| WHAT YOU HAVE TO DO |
Can you transcribe every entry word for word, skipping the images?

| DATA SUPPLIED |
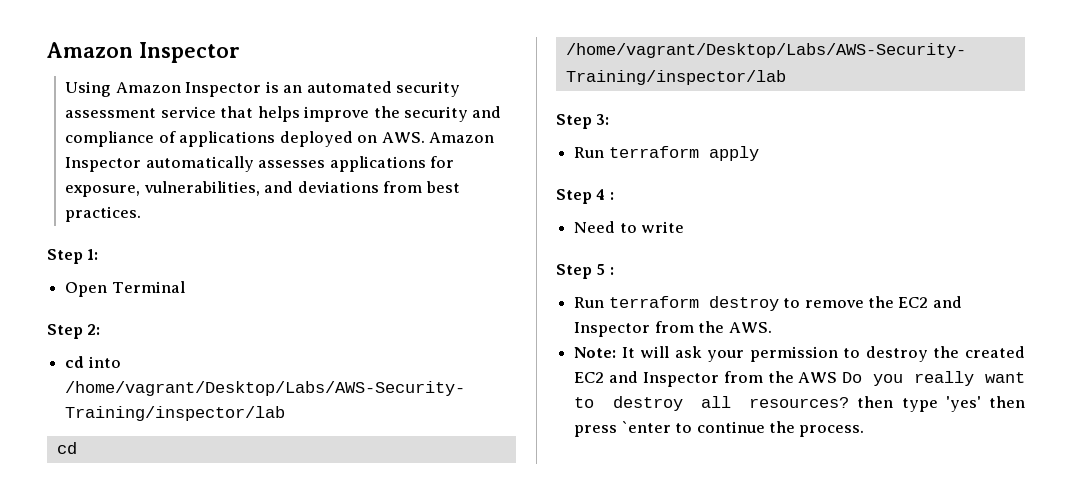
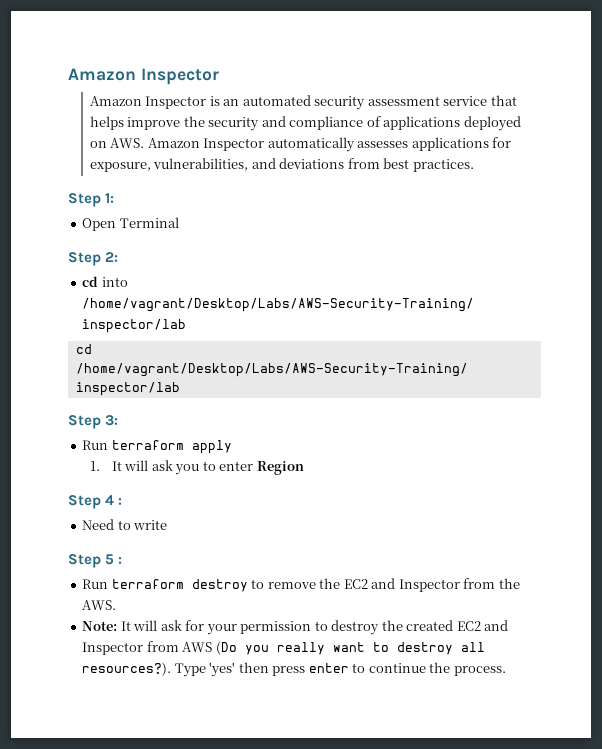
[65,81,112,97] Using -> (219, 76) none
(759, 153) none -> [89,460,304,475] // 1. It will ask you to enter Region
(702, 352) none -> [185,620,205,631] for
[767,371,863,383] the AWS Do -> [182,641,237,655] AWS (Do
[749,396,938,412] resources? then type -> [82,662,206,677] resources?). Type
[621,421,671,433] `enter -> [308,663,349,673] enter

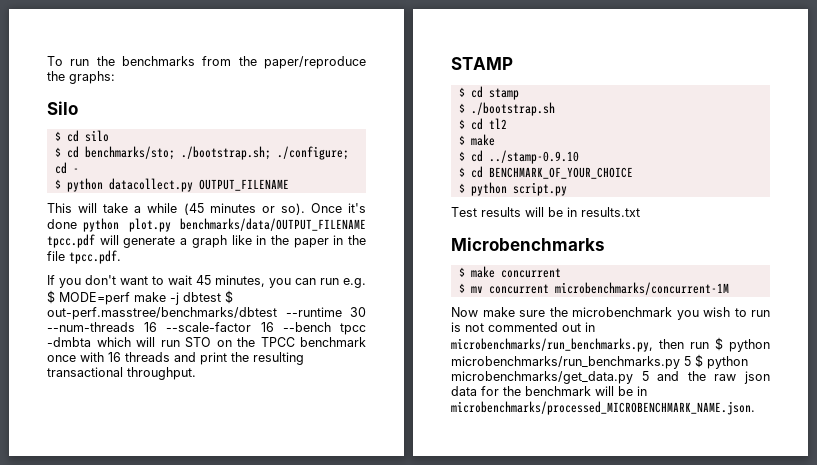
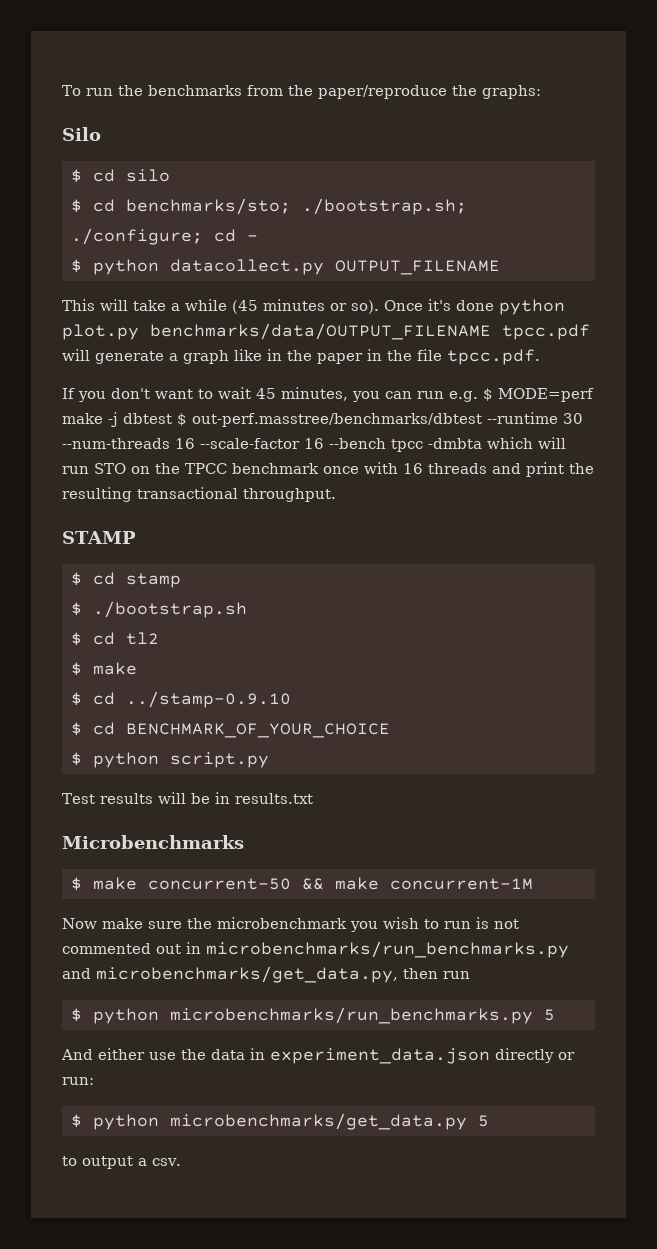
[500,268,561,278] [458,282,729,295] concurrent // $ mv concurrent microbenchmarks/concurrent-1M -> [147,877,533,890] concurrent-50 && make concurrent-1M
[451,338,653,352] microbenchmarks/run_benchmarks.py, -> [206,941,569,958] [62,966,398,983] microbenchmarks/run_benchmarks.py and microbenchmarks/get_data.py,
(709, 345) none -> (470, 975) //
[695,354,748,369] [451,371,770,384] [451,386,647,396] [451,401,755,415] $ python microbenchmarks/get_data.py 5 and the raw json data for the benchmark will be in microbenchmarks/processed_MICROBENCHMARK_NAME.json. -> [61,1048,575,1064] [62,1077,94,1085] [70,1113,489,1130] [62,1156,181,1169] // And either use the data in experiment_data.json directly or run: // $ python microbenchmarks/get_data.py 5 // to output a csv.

| FINISHED EXERCISE |
[65,81,112,97] Using -> (219, 76) none
(759, 153) none -> [89,460,304,475] // 1. It will ask you to enter Region
(702, 352) none -> [185,620,205,631] for
[767,371,863,383] the AWS Do -> [182,641,237,655] AWS (Do
[749,396,938,412] resources? then type -> [82,662,206,677] resources?). Type
[621,421,671,433] `enter -> [308,663,349,673] enter

[500,268,561,278] [458,282,729,295] concurrent // $ mv concurrent microbenchmarks/concurrent-1M -> [147,877,533,890] concurrent-50 && make concurrent-1M
[451,338,653,352] microbenchmarks/run_benchmarks.py, -> [206,941,569,958] [62,966,398,983] microbenchmarks/run_benchmarks.py and microbenchmarks/get_data.py,
(709, 345) none -> (470, 975) //
[695,354,748,369] [451,371,770,384] [451,386,647,396] [451,401,755,415] $ python microbenchmarks/get_data.py 5 and the raw json data for the benchmark will be in microbenchmarks/processed_MICROBENCHMARK_NAME.json. -> [61,1048,575,1064] [62,1077,94,1085] [70,1113,489,1130] [62,1156,181,1169] // And either use the data in experiment_data.json directly or run: // $ python microbenchmarks/get_data.py 5 // to output a csv.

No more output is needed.